Если охотники за микробами, видевшие в них первых врагов человечества, были весьма храбрыми людьми, то не было недостатка в беззаветном героизме и среди старых врачей и гигиенистов, полагавших, что вся эта модная выдумка о микробах – пустой вздор и болтовня. Предводителем этих скептиков, которых не могли убедить даже абсолютно точные опыты Коха, был старый профессор Петтенкофер из Мюнхена. Когда Кох вернулся из Индии со своими микробами-запятыми, виновными, по его мнению, в распространении холеры, Петтенкофер написал ему нечто в таком роде: «Пришлите мне ваших так называемых холерных вибрионов, и я покажу вам, насколько они безвредны».
Кох послал ему пробирку со смертоносной культурой холерных вибрионов, и Петтенкофер, к величайшей тревоге всех добрых охотников за микробами, разом проглотил все содержимое пробирки, в которой находилось достаточное количество зародышей, чтобы убить целый полк. Затем он разгладил свою великолепную бороду и сказал: «А теперь посмотрим, заболею я холерой или нет…»
По какой-то совершенно непостижимой случайности он холерой не заболел, и эта шутка, которую сумасшедший Петтенкофер сыграл с холерным вибрионом, до сих пор остается неразрешимой загадкой.
Но Петтенкофер, столь безрассудно проделавший этот самоубийственный эксперимент, оказался все же достаточно умен для того, чтобы связать результаты своего опыта с вопросом о предрасположении.
– Микробы никакой роли в холере не играют, – заявил старик. – Самое главное – личная предрасположенность.
– Не может быть холеры без холерных микробов, – ответил ему Кох.
– Но ведь я проглотил несколько миллионов ваших роковых бацилл, и меня даже не стошнило, – возражал ему Петтенкофер.
Как это – увы! – часто случается в ожесточенных научных спорах, обе стороны были правы и неправы. Вся практика последних сорока лет показала, что Кох был вполне прав, говоря, что человек не может заболеть холерой, не проглотив холерных вибрионов. Но за эти годы было также установлено, что опыт Петтенкофера с проглатыванием микробов указывает на какую-то странную тайну, скрытую покровом неизвестности, и даже современные охотники за микробами не смогли еще приподнять хотя бы край этого таинственного покрова. Убийственные микробы кишат повсюду вокруг нас и проникают в каждого, но убивают они только некоторых. И этот вопрос странной сопротивляемости к микробам некоторых людей остается такой же неразрешимой загадкой, какою он был в те шумные героические восьмидесятые годы, когда люди рисковали жизнью, чтобы доказать свою правоту; в то время как Петтенкофер, играя со смертью, остался жив, много других охотников за микробами, случайно подцепив смертоносных холерных микробов, погибли в ужасных мучениях.

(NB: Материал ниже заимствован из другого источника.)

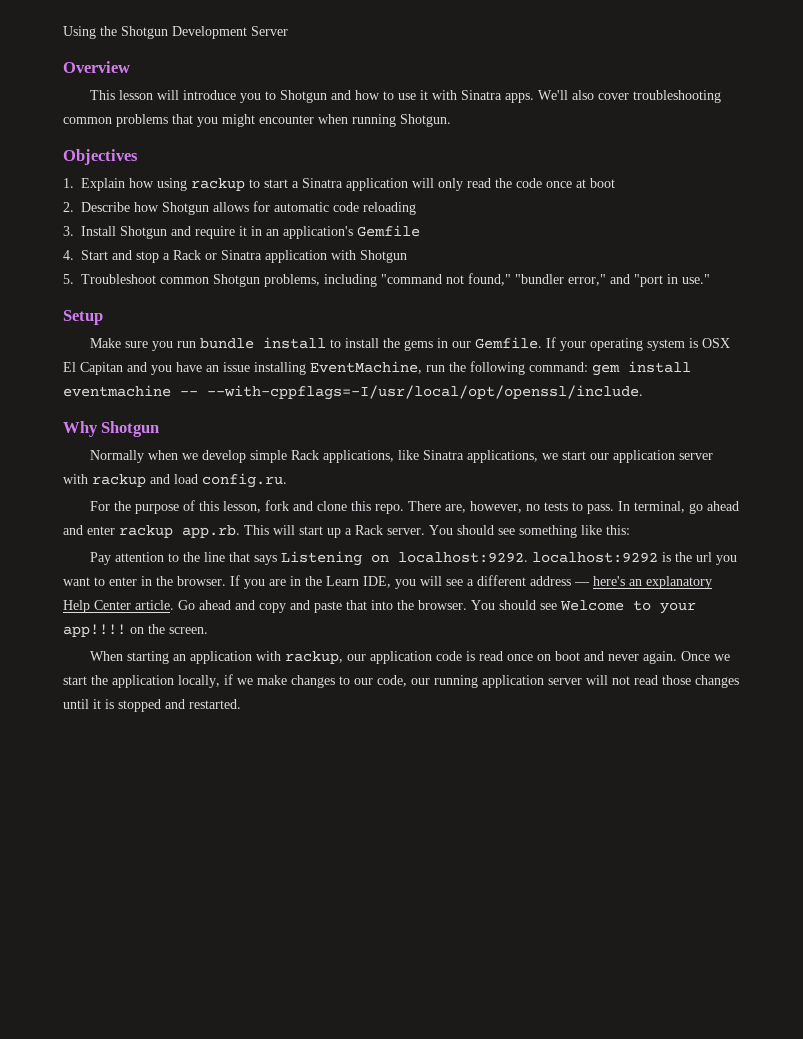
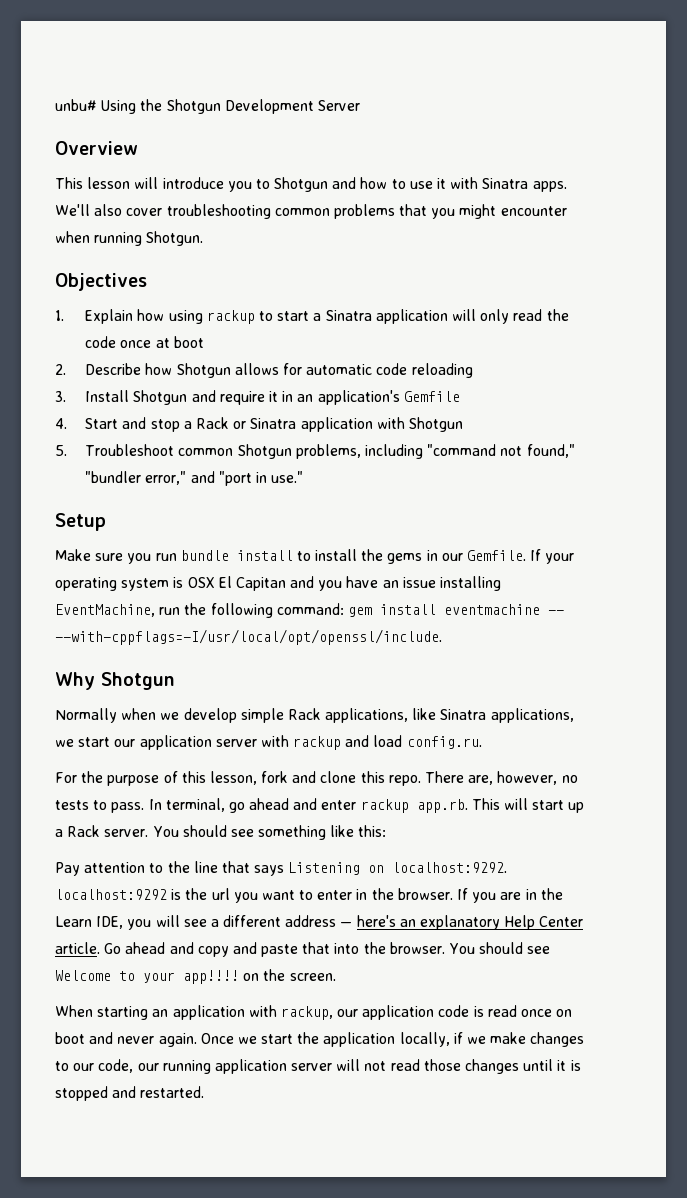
(63, 32) none -> [55,99,97,111] unbu#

Здесь мы подошли к концу славных дней Роберта Коха, к тому времени, когда деяния Луи Пастера снова задвинули на задний план и Коха, и всех прочих охотников за микробами. Оставим Коха в тот момент, когда его самолюбивые и благонамеренные сограждане, сами того не подозревая, готовили ему тяжелую жизненную трагедию, которая, к сожалению, отчасти омрачила даже блеск его славной охоты за убийственными микробами сибирской язвы, холеры и туберкулеза. Но все же, прежде чем рассказать о блистательном финале головокружительной карьеры Пастера, я позволю себе снять шляпу и преклонить голову перед Кохом – человеком, доказавшим на практике, что микробы – наши злейшие враги, человеком, превратившим охоту за микробами в одну из важнейших областей знания, перед этим славным, но полузабытым бойцом минувшего века, богатого на блестящие научные открытия.
5. Луи Пастер
И бешеная собака
Наивно было бы, конечно, предполагать, что Пастер мог позволить своей славе хотя бы отчасти померкнуть в блеске сенсационных открытий Коха. Человек, который не был бы столь гениальной ищейкой в охоте за микробами, не был поэтом, не был таким великим мастером приковывать к себе человеческое внимание, – такой человек, несомненно, был бы оттеснен со сцены поразительными достижениями Коха и канул бы в вечность забвения. Но не таков был Пастер!